◆ Directions ◆
Every line below from the one with "font-size: 30px ->" through the one with "font-style: none ->" is to be repeated exactly, with no picture among them.

◆ Extracted records ◆
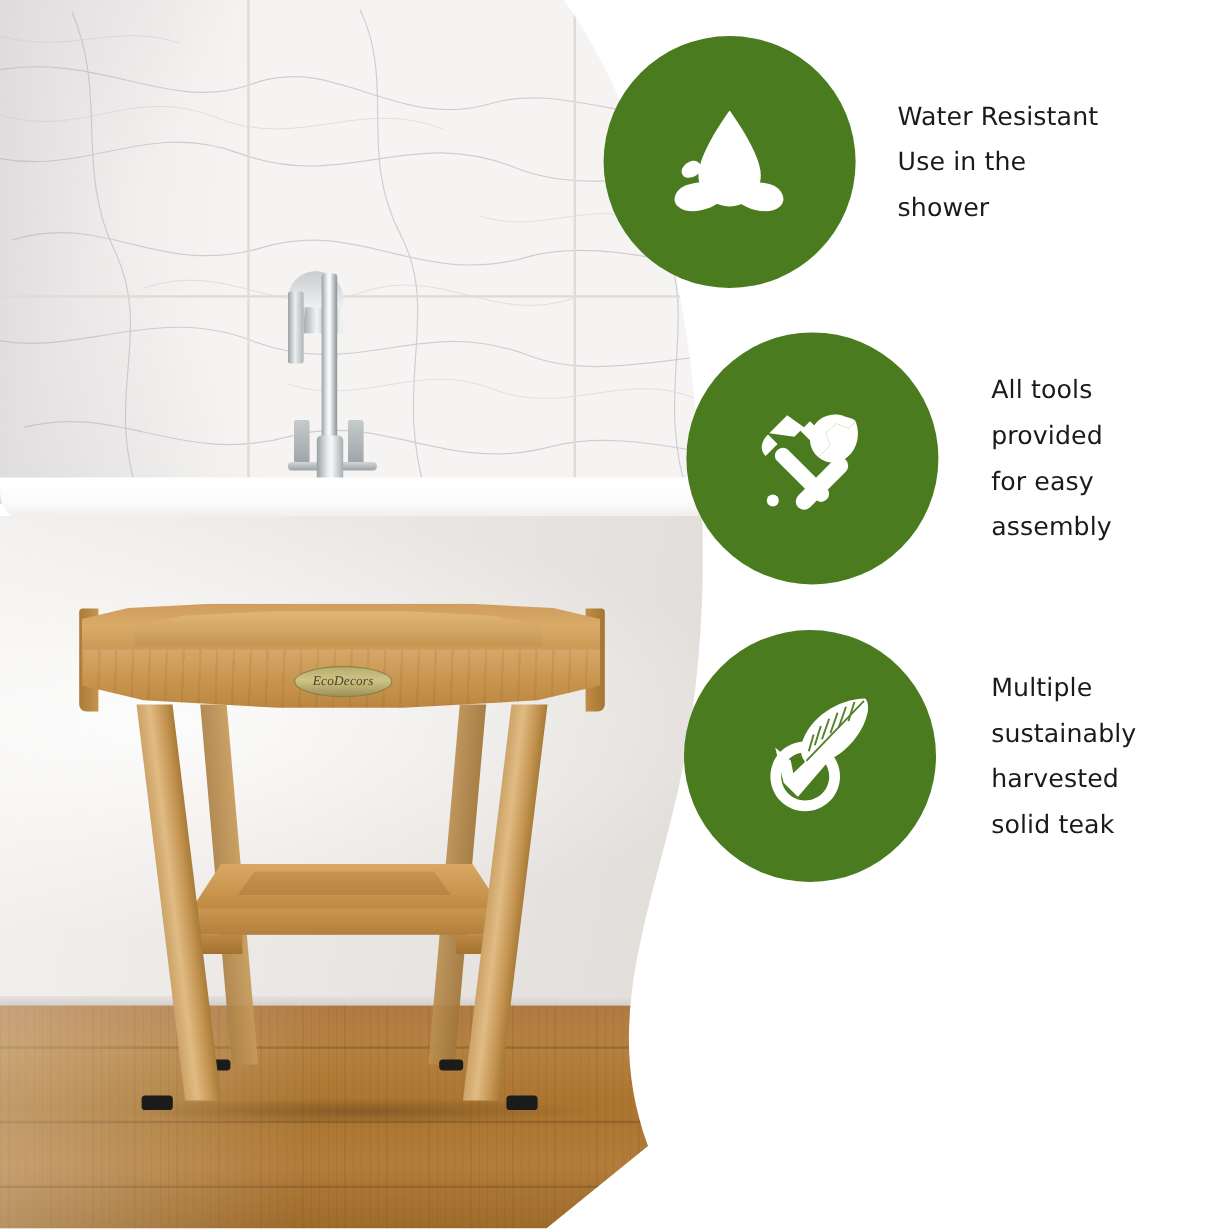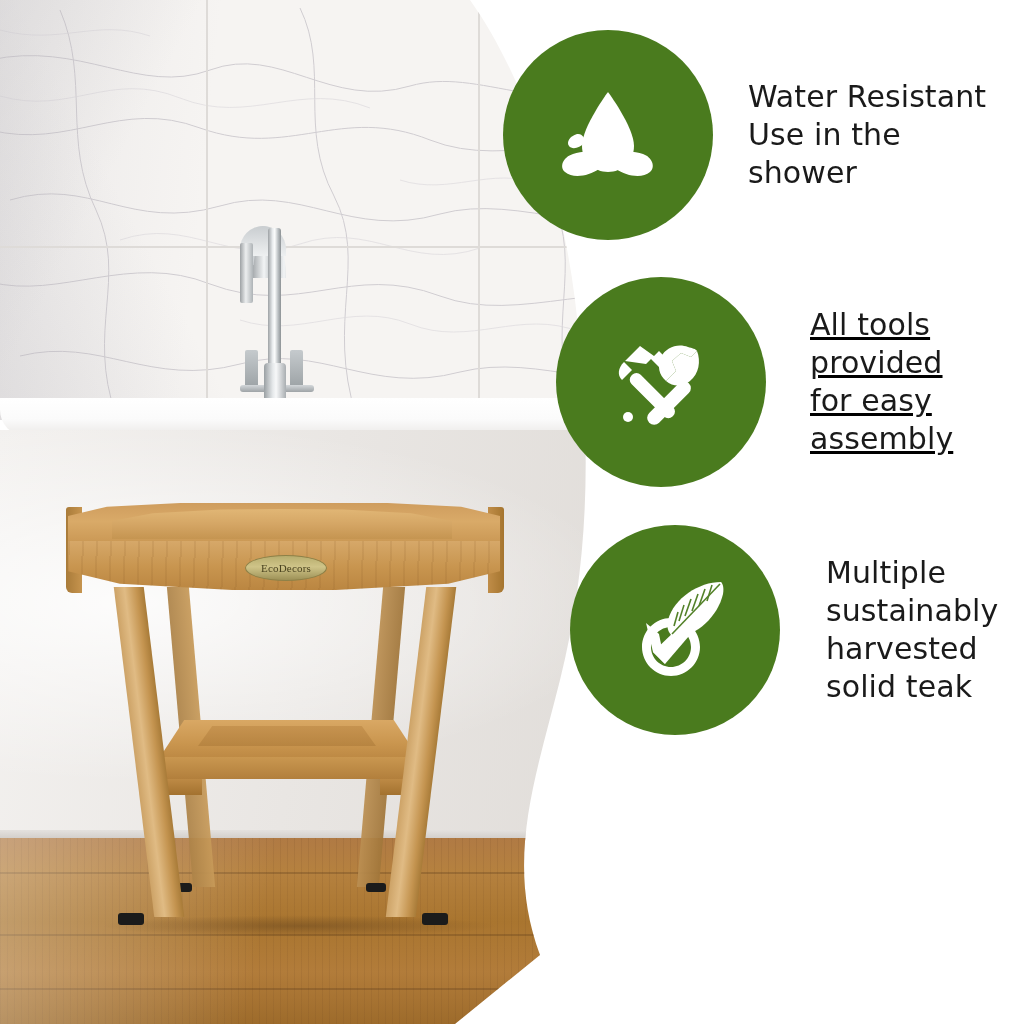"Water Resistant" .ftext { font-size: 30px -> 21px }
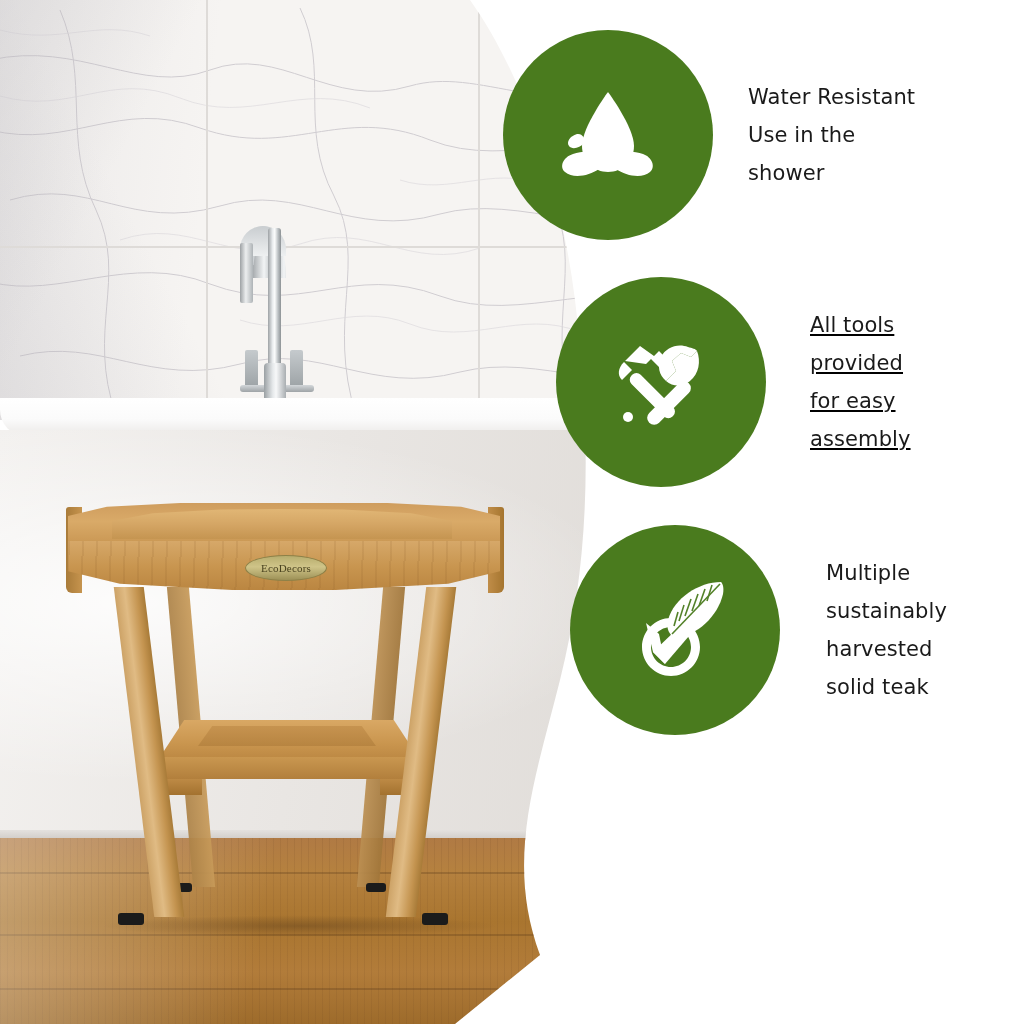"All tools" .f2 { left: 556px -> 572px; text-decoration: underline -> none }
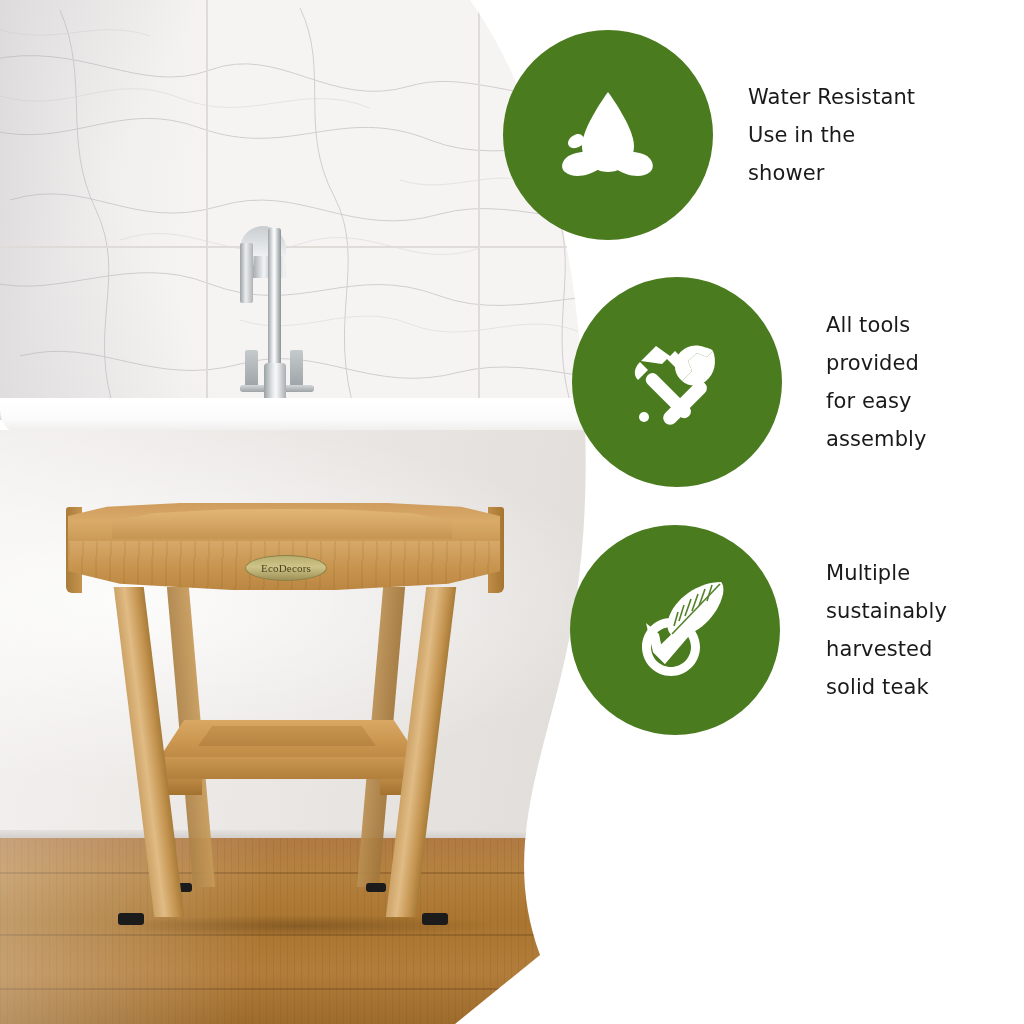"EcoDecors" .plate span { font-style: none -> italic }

==

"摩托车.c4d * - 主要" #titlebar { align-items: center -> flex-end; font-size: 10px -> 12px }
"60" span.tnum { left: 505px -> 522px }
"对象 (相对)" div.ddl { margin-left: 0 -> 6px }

◆ Exercise answer ◆
"Water Resistant" .ftext { font-size: 30px -> 21px }
"All tools" .f2 { left: 556px -> 572px; text-decoration: underline -> none }
"EcoDecors" .plate span { font-style: none -> italic }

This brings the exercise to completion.